Prediction-Powered Inference
Anastasios N. Angelopoulos, Stephen Bates, Clara Fannjiang, Michael I. Jordan, Tijana Zrnic
TL;DR
Prediction-powered inference provides statistically valid confidence intervals by combining abundant ML predictions with scarce gold-standard data, without assumptions about the prediction model. The authors develop a convex-estimation framework using a rectifier to correct prediction bias and construct prediction-powered confidence sets with guaranteed coverage, along with practical algorithms for mean, quantile, and regression tasks. They also extend the approach to nonconvex losses and distribution shifts, and demonstrate substantial data-efficiency and tight intervals across proteomics, astronomy, genomics, remote sensing, census analysis, and ecology.
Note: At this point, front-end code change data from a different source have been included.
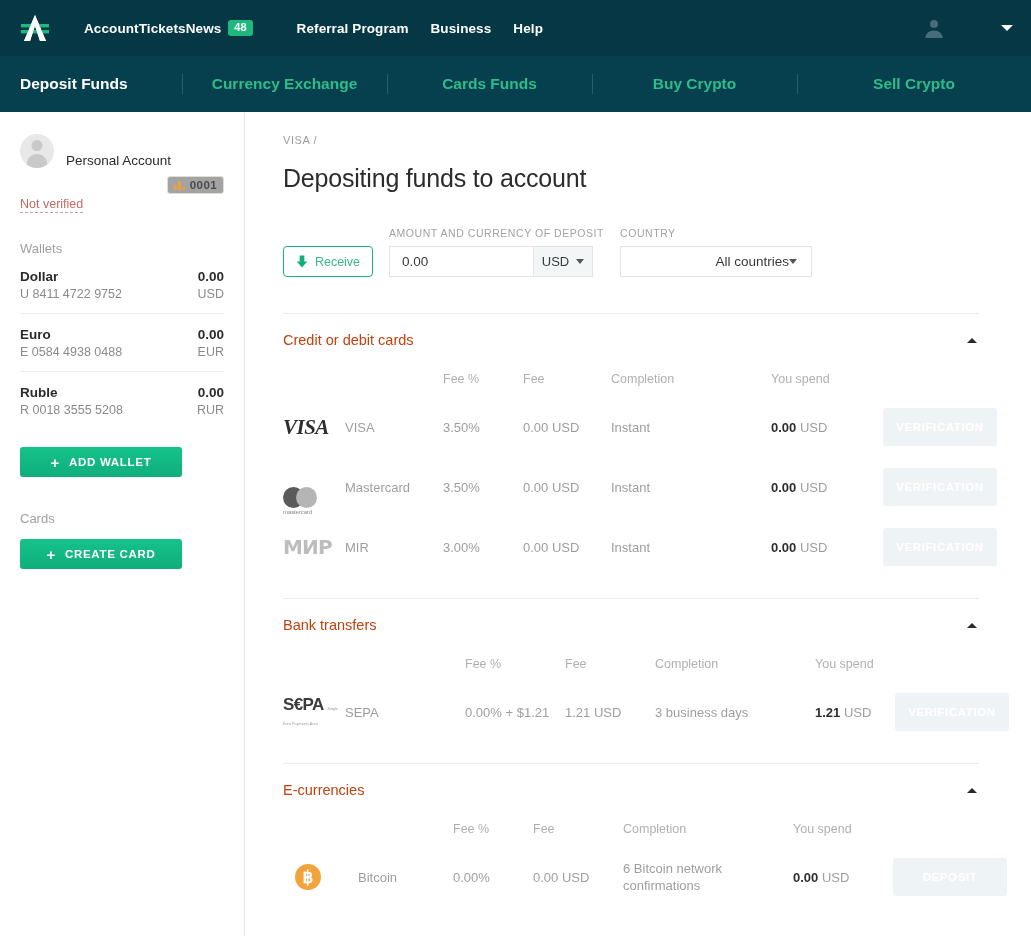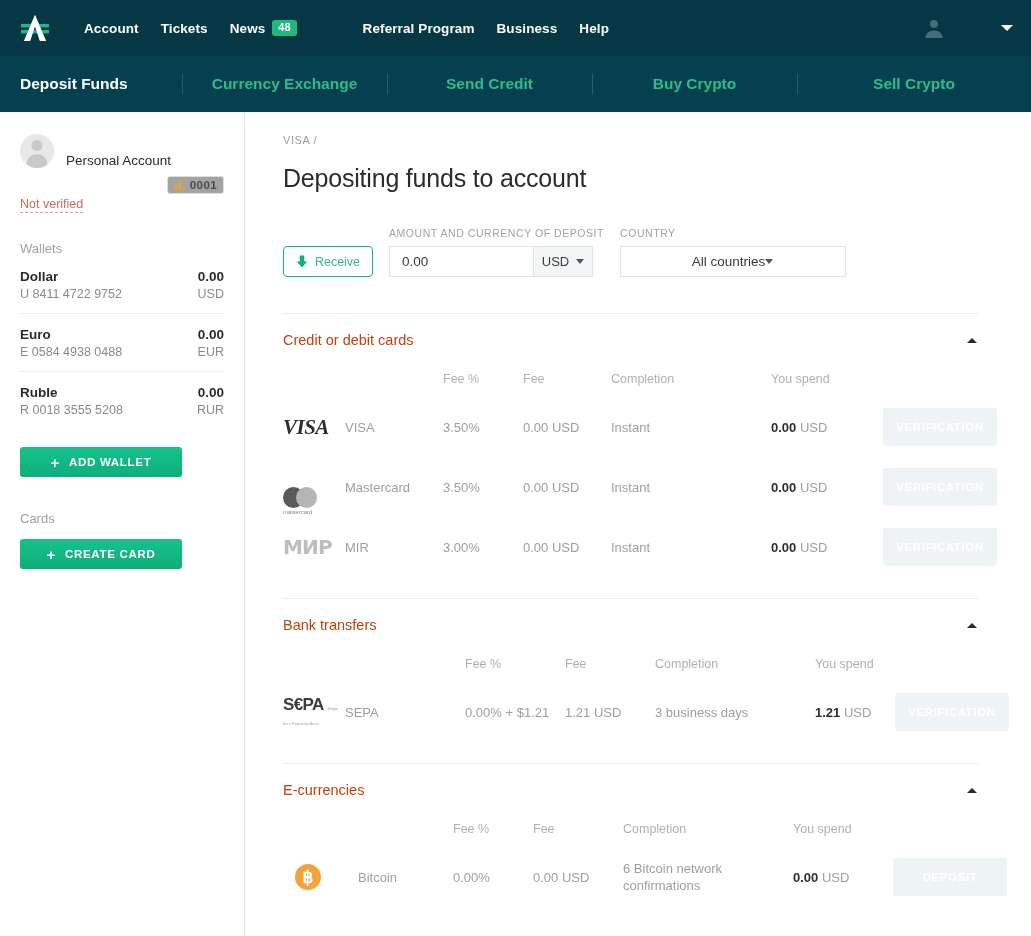--- a/index.html
+++ b/index.html
@@ -28,7 +28,7 @@
   }
   .logo svg { display: block; }
 
-  .mainnav { display: flex; align-items: center; gap: 22px; }
+  .mainnav { display: flex; align-items: center; }
   .mainnav a {
     color: #ffffff;
     font-size: 13.5px;

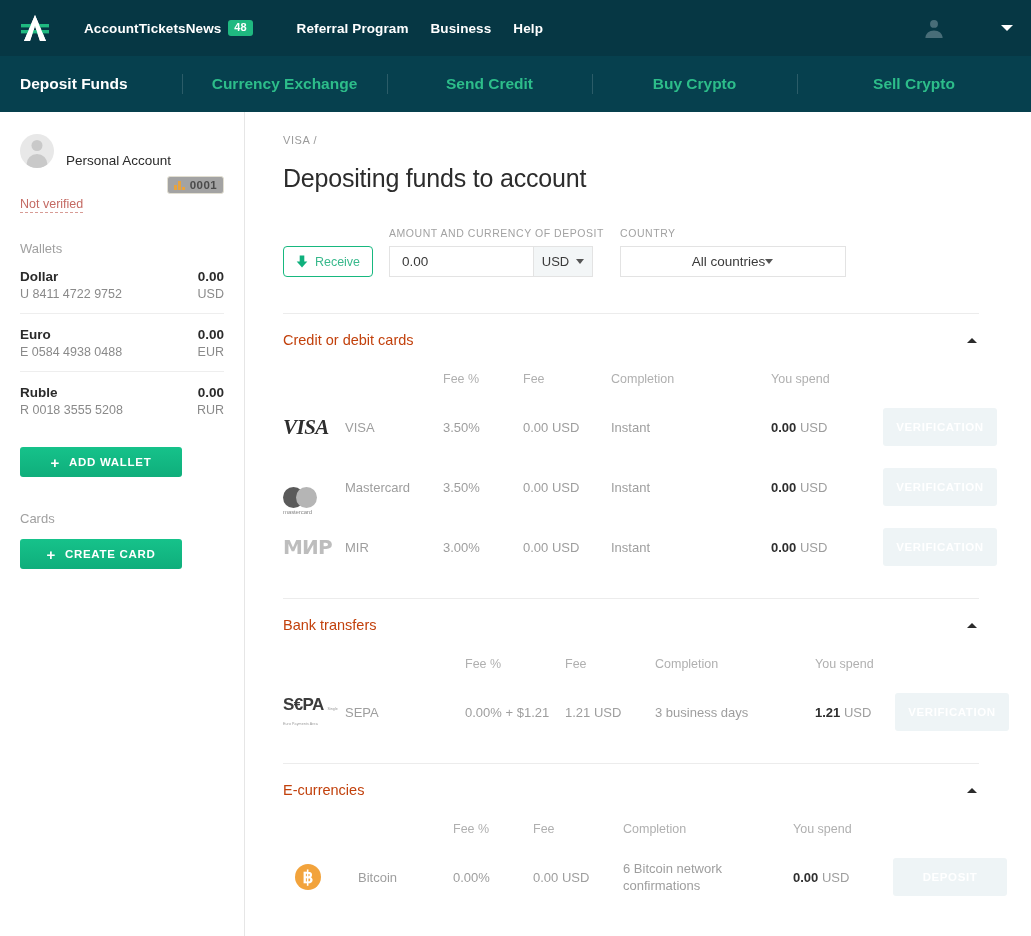--- a/index.html
+++ b/index.html
@@ -421,7 +421,7 @@
     <a href="#">Currency Exchange</a>
   </div>
   <div class="cell" style="width:205px;justify-content:center">
-    <a href="#">Send Credit</a>
+    <a href="#">Cards Funds</a>
   </div>
   <div class="cell" style="width:205px;justify-content:center">
     <a href="#">Buy Crypto</a>

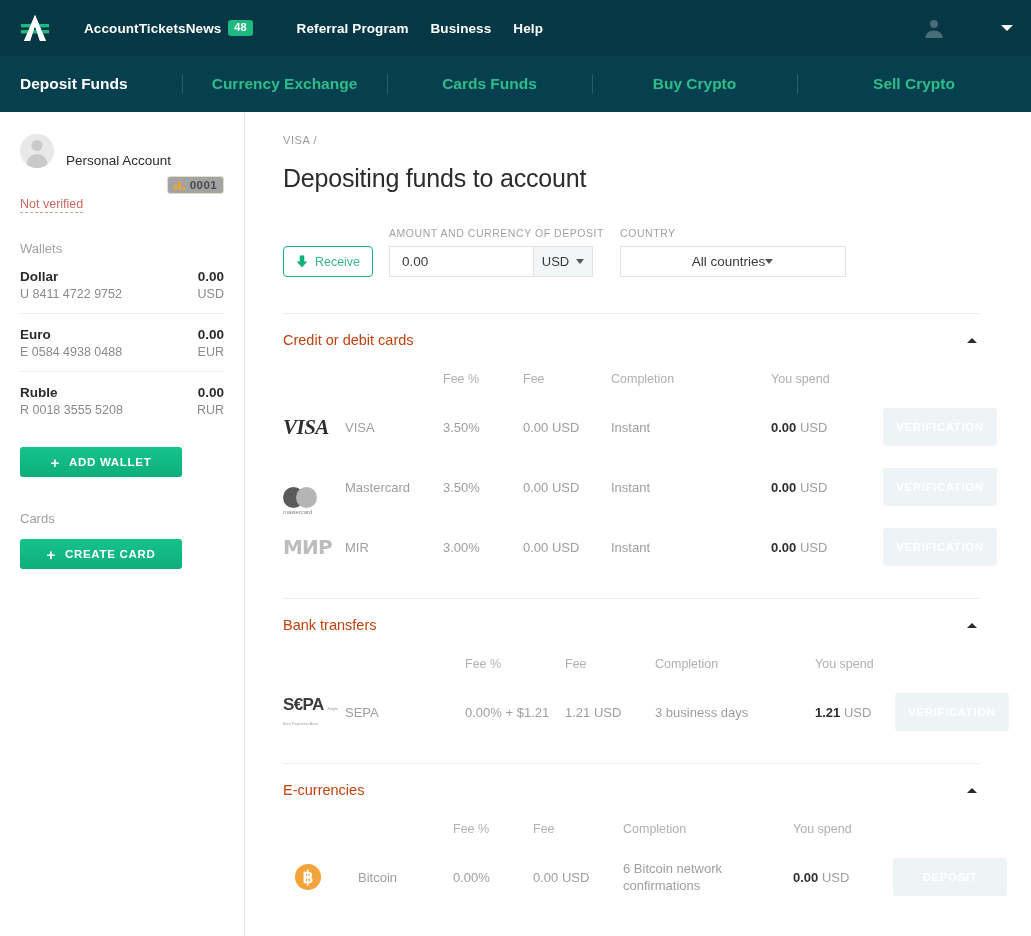--- a/index.html
+++ b/index.html
@@ -263,11 +263,11 @@
     border-top: 5px solid #555;
   }
   .country-sel {
-    width: 226px; height: 31px;
+    width: 192px; height: 31px;
     border: 1px solid #e3e3e3;
     background: #fff;
     display: flex; align-items: center;
-    justify-content: center;
+    justify-content: flex-end;
     padding: 0 14px 0 13px;
     font-size: 13.5px;
     color: #3a3a3a;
Overall, the framework enables principled, data-efficient inference that leverages modern predictive tools while preserving rigorous statistical validity across diverse domains.
Abstract
Prediction-powered inference is a framework for performing valid statistical inference when an experimental dataset is supplemented with predictions from a machine-learning system. The framework yields simple algorithms for computing provably valid confidence intervals for quantities such as means, quantiles, and linear and logistic regression coefficients, without making any assumptions on the machine-learning algorithm that supplies the predictions. Furthermore, more accurate predictions translate to smaller confidence intervals. Prediction-powered inference could enable researchers to draw valid and more data-efficient conclusions using machine learning. The benefits of prediction-powered inference are demonstrated with datasets from proteomics, astronomy, genomics, remote sensing, census analysis, and ecology.